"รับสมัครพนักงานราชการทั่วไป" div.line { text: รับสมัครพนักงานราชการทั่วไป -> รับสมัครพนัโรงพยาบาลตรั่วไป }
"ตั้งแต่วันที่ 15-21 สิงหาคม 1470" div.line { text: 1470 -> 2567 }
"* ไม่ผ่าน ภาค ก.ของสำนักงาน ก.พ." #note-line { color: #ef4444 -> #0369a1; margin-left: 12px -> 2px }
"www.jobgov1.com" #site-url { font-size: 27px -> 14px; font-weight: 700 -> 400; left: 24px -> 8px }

---

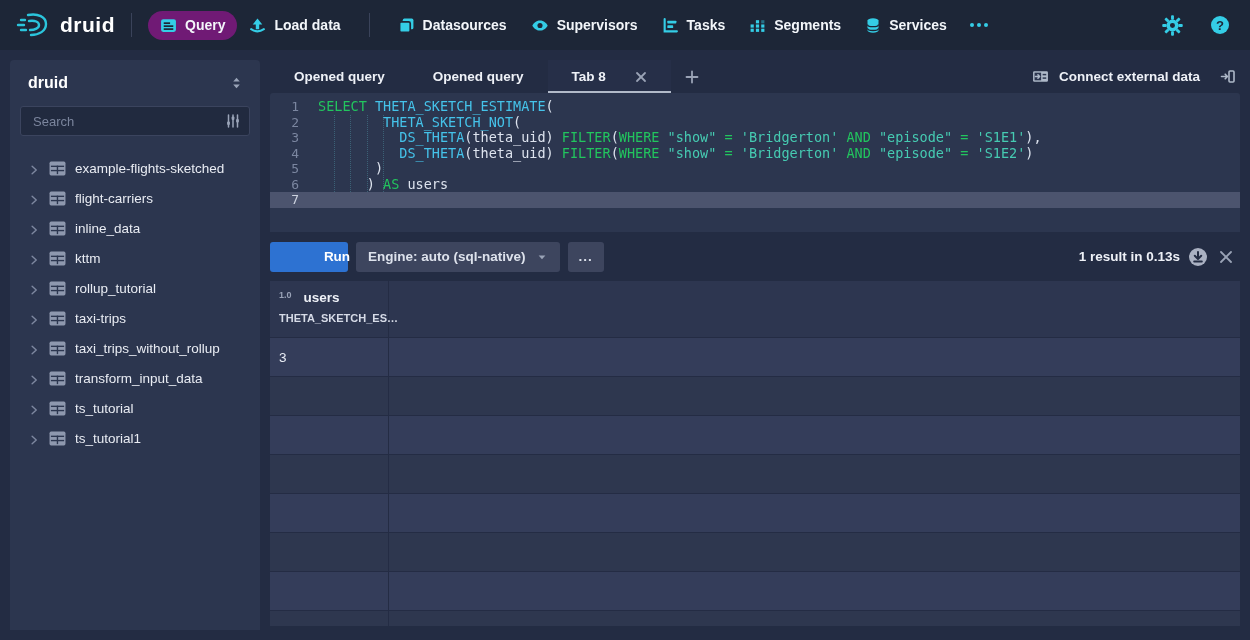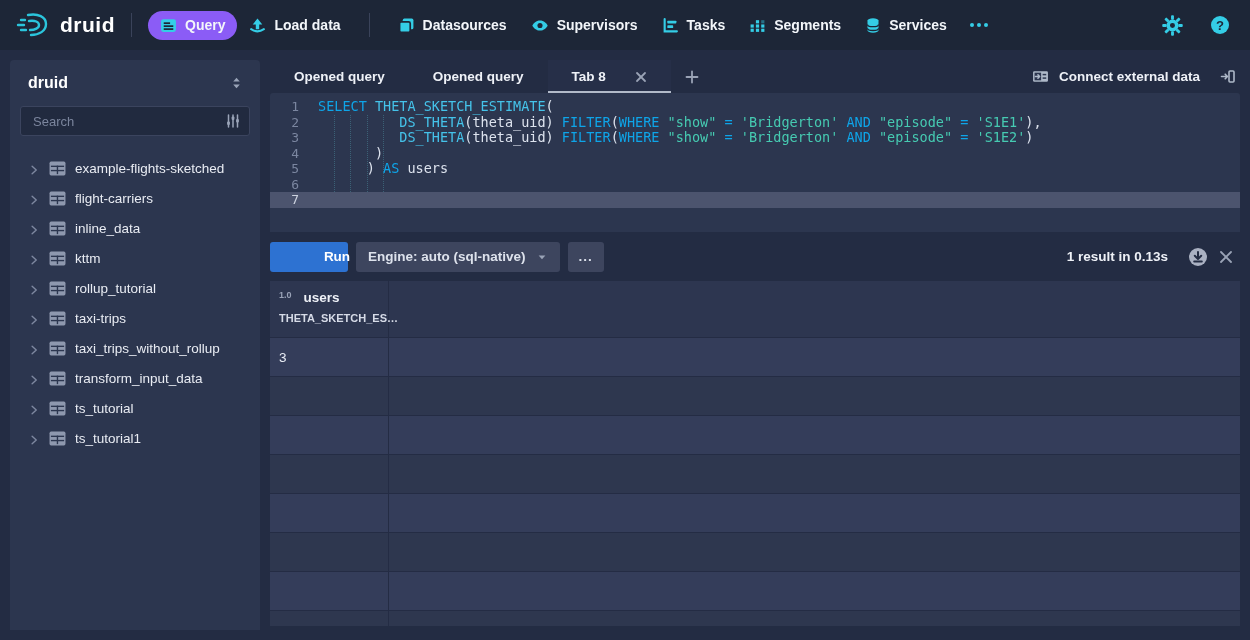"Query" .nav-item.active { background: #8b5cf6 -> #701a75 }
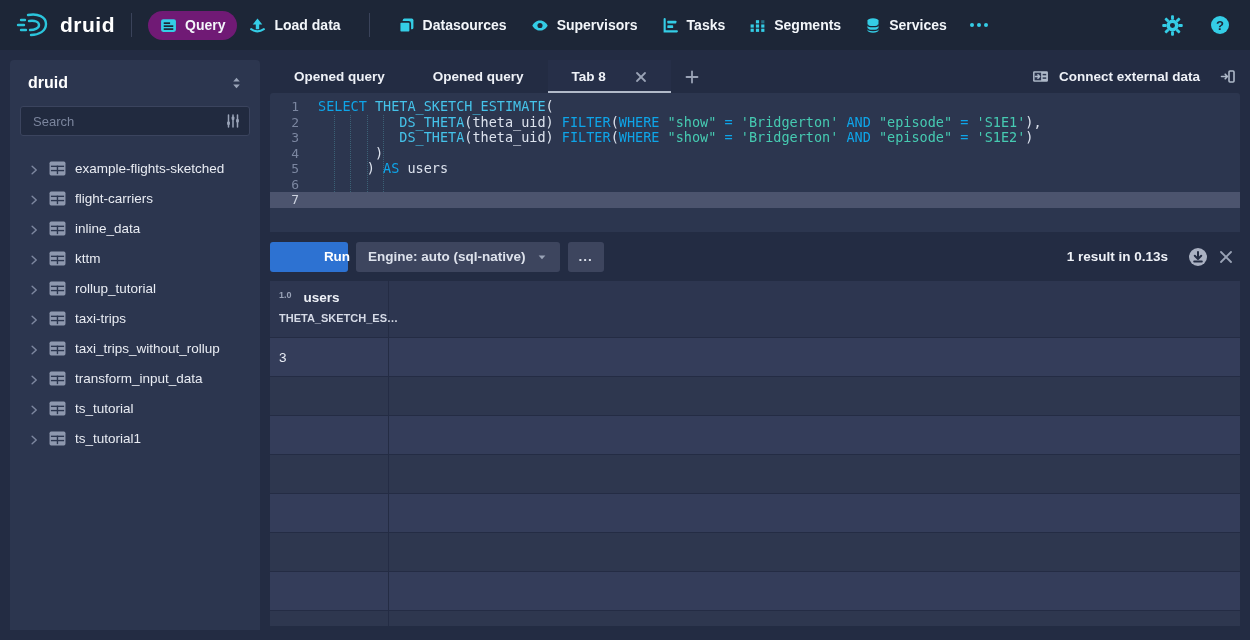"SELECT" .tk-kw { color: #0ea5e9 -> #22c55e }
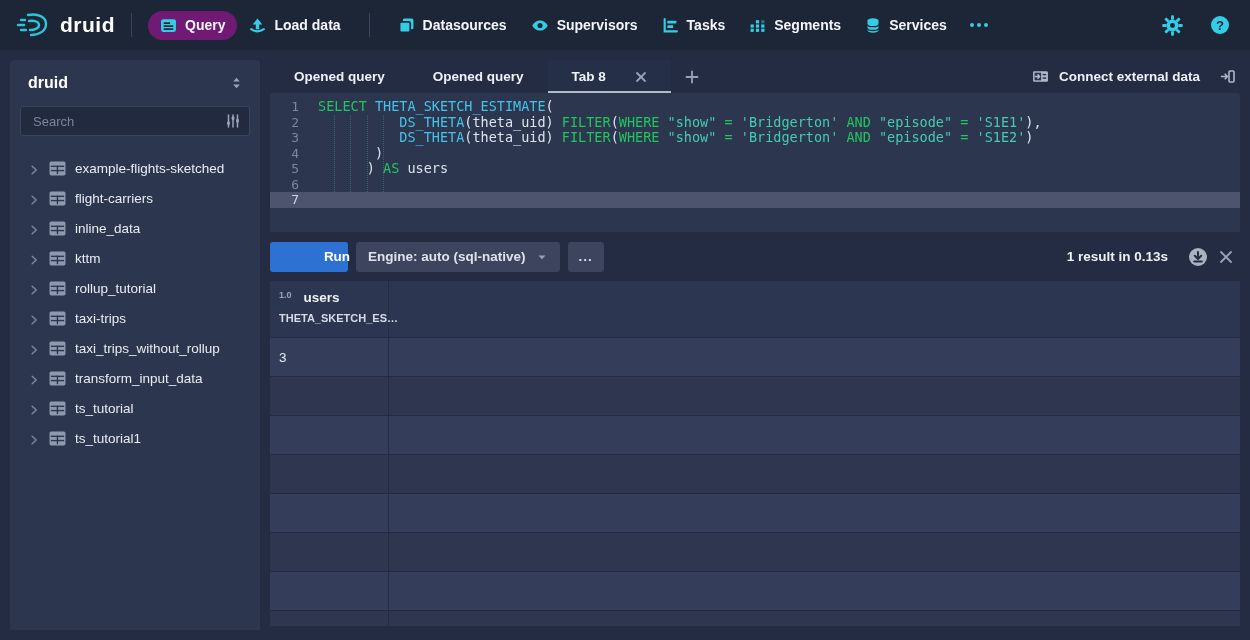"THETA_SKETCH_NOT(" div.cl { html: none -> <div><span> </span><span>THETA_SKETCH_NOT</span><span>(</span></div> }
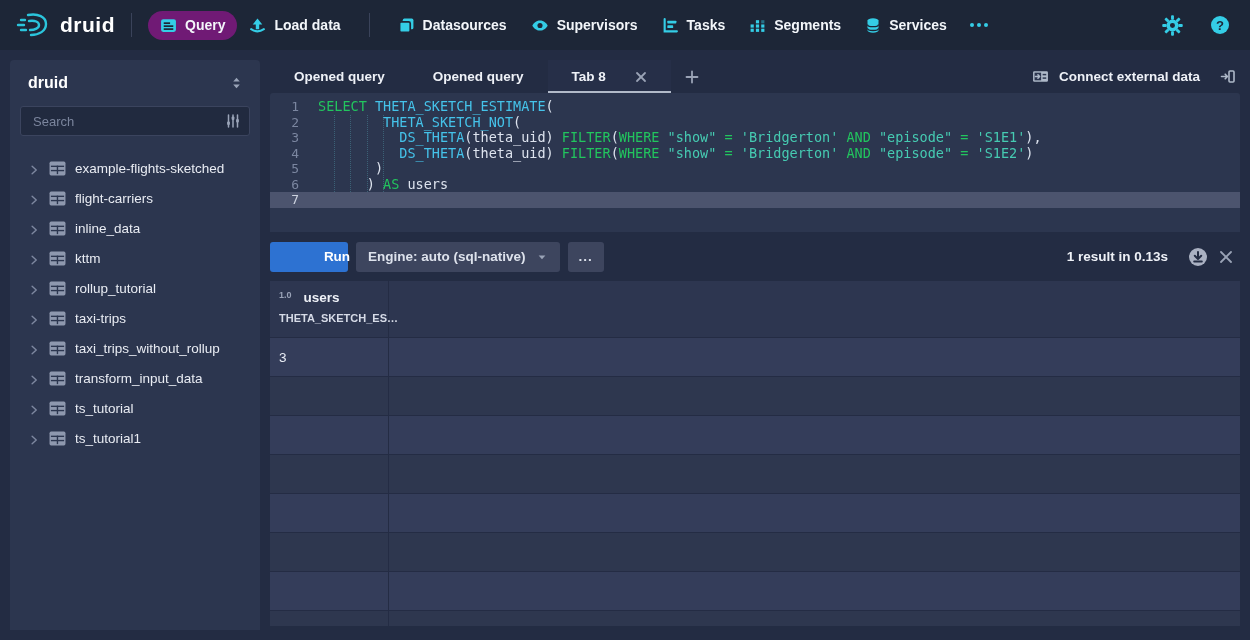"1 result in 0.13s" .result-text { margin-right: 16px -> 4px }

#### What the task requires:
An exact copy of the lines above, from the one containing "text: รับสมัครพนักงานราชการทั่วไป ->" through the one containing "font-size: 27px ->", is the whole of the answer.

#### Written answer:
"รับสมัครพนักงานราชการทั่วไป" div.line { text: รับสมัครพนักงานราชการทั่วไป -> รับสมัครพนัโรงพยาบาลตรั่วไป }
"ตั้งแต่วันที่ 15-21 สิงหาคม 1470" div.line { text: 1470 -> 2567 }
"* ไม่ผ่าน ภาค ก.ของสำนักงาน ก.พ." #note-line { color: #ef4444 -> #0369a1; margin-left: 12px -> 2px }
"www.jobgov1.com" #site-url { font-size: 27px -> 14px; font-weight: 700 -> 400; left: 24px -> 8px }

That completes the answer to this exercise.